%%

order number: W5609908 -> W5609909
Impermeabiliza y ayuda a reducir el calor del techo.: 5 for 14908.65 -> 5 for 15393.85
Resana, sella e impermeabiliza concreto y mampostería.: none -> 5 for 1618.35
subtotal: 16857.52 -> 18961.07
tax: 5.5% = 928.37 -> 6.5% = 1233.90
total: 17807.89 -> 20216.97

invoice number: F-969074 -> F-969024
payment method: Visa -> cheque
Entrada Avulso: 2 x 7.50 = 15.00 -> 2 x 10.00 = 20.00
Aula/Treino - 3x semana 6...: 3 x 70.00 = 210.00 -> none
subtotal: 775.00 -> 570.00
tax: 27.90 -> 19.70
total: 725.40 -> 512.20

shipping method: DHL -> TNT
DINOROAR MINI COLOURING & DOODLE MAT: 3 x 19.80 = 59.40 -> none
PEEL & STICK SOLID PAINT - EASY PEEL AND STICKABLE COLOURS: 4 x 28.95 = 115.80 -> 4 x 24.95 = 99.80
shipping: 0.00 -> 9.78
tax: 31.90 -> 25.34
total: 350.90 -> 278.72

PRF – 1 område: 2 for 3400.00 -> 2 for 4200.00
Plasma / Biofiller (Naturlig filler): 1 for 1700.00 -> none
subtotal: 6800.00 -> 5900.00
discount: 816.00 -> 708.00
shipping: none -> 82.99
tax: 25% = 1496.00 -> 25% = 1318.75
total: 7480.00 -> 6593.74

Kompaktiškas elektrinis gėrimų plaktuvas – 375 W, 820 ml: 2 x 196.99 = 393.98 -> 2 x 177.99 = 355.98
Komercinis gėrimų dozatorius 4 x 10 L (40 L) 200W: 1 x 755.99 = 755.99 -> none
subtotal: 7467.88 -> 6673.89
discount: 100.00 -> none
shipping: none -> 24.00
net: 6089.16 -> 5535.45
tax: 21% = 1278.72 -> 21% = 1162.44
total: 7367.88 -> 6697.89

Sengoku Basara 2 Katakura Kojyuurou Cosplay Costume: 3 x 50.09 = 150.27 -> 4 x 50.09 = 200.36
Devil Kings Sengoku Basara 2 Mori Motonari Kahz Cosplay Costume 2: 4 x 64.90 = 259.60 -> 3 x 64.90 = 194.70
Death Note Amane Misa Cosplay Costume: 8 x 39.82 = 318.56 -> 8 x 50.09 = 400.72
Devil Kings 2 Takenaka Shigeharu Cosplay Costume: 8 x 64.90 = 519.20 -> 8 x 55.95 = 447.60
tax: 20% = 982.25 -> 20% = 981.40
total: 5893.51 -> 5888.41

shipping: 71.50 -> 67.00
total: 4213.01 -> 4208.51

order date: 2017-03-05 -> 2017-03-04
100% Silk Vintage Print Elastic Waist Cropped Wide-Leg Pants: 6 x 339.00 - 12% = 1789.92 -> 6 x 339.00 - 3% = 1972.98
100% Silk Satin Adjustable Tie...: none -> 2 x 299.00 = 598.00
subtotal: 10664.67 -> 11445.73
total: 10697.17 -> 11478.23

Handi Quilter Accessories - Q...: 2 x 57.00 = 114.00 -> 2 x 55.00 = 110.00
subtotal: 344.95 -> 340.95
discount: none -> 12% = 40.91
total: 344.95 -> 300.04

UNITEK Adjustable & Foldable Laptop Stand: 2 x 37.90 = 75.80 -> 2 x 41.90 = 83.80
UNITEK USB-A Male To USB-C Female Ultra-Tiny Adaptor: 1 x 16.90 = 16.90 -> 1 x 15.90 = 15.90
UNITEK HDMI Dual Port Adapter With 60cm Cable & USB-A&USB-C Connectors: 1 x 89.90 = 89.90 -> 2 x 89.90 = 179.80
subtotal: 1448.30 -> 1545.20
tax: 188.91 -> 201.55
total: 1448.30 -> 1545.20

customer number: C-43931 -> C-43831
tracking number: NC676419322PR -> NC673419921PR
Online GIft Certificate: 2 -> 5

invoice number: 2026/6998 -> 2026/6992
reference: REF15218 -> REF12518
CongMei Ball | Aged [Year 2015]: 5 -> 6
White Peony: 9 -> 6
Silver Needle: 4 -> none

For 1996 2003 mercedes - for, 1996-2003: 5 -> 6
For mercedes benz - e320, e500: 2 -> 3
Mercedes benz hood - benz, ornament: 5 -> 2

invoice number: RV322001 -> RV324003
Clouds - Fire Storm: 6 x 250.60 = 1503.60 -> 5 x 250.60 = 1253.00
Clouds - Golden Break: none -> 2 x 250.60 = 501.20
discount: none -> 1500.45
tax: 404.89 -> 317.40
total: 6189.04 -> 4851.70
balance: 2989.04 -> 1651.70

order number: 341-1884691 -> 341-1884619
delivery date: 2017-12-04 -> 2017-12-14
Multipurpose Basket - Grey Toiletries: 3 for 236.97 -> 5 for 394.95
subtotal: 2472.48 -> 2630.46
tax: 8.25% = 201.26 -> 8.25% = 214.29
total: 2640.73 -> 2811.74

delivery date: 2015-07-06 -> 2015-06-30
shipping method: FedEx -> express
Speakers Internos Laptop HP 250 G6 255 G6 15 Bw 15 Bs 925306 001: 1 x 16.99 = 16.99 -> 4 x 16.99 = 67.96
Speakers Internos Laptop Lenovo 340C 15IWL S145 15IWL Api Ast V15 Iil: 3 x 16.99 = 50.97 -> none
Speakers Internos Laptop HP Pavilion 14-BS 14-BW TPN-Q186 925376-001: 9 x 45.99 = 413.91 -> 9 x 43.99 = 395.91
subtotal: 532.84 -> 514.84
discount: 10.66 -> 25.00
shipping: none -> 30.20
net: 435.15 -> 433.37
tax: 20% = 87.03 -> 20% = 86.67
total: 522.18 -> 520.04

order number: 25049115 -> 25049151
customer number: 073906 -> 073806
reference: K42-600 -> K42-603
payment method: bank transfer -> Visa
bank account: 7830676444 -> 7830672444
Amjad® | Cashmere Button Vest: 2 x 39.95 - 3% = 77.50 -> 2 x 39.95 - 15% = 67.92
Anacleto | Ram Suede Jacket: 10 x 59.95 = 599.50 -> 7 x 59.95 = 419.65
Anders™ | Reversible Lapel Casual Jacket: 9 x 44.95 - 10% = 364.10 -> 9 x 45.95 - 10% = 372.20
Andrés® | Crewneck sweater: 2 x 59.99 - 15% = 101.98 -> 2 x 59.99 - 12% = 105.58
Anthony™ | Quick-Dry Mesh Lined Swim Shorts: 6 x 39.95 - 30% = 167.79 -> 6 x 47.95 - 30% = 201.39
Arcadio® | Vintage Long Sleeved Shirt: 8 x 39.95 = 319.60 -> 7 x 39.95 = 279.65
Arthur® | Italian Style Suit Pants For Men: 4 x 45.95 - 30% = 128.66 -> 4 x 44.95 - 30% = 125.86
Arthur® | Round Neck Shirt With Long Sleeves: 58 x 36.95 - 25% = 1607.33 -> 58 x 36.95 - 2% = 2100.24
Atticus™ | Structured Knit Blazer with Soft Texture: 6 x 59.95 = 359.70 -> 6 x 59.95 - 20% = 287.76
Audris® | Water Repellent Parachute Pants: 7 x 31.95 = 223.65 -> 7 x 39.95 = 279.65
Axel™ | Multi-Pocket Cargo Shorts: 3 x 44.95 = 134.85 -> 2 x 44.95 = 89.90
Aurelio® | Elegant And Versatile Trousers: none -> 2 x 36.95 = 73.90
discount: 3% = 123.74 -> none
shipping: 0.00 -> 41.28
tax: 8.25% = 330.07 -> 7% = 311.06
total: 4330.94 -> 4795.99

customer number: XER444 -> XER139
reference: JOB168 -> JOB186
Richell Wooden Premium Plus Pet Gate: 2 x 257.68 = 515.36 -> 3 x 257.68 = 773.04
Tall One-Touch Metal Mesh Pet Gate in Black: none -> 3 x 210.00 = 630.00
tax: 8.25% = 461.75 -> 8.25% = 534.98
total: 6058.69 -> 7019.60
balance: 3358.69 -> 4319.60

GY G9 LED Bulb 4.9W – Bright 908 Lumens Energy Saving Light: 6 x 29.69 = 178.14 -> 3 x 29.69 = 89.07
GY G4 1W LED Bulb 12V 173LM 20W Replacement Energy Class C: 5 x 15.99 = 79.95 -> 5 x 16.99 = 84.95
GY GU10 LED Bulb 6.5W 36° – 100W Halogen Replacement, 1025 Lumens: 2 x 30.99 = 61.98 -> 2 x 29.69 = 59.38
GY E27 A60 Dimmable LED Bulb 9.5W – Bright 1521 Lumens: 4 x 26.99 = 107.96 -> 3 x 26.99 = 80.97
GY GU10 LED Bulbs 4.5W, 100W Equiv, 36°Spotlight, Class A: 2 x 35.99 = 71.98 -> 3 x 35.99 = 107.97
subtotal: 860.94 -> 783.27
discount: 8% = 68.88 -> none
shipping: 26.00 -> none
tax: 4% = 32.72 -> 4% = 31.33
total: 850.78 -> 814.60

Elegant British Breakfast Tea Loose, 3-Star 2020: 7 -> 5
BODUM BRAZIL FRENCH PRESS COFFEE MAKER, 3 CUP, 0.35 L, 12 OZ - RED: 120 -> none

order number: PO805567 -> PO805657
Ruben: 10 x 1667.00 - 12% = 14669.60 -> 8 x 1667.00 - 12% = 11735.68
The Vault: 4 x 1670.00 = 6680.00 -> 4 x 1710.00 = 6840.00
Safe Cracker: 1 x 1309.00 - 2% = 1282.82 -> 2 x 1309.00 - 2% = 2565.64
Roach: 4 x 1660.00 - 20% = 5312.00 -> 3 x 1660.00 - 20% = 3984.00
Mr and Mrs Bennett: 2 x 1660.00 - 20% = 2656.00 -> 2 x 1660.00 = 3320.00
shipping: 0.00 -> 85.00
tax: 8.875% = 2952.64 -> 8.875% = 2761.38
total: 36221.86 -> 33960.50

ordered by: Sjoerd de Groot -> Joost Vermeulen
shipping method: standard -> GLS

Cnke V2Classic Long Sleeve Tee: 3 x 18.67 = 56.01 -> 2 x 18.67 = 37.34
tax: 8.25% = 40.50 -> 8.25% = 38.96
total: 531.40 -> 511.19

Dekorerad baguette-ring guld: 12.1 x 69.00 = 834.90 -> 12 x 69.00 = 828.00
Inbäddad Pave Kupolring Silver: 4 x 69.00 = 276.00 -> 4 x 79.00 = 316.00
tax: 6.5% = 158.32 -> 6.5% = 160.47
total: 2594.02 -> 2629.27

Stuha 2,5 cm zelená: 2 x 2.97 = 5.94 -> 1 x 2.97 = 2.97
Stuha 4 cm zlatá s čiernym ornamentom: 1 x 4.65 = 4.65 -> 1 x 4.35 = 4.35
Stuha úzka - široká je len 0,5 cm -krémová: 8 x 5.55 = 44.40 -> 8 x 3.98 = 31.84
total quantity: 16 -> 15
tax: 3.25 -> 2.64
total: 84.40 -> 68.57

%%

§ What the task asks: Copy each line containing the word "Adjustable" from the data.

§ Response to this exercise:
100% Silk Satin Adjustable Tie...: none -> 2 x 299.00 = 598.00
UNITEK Adjustable & Foldable Laptop Stand: 2 x 37.90 = 75.80 -> 2 x 41.90 = 83.80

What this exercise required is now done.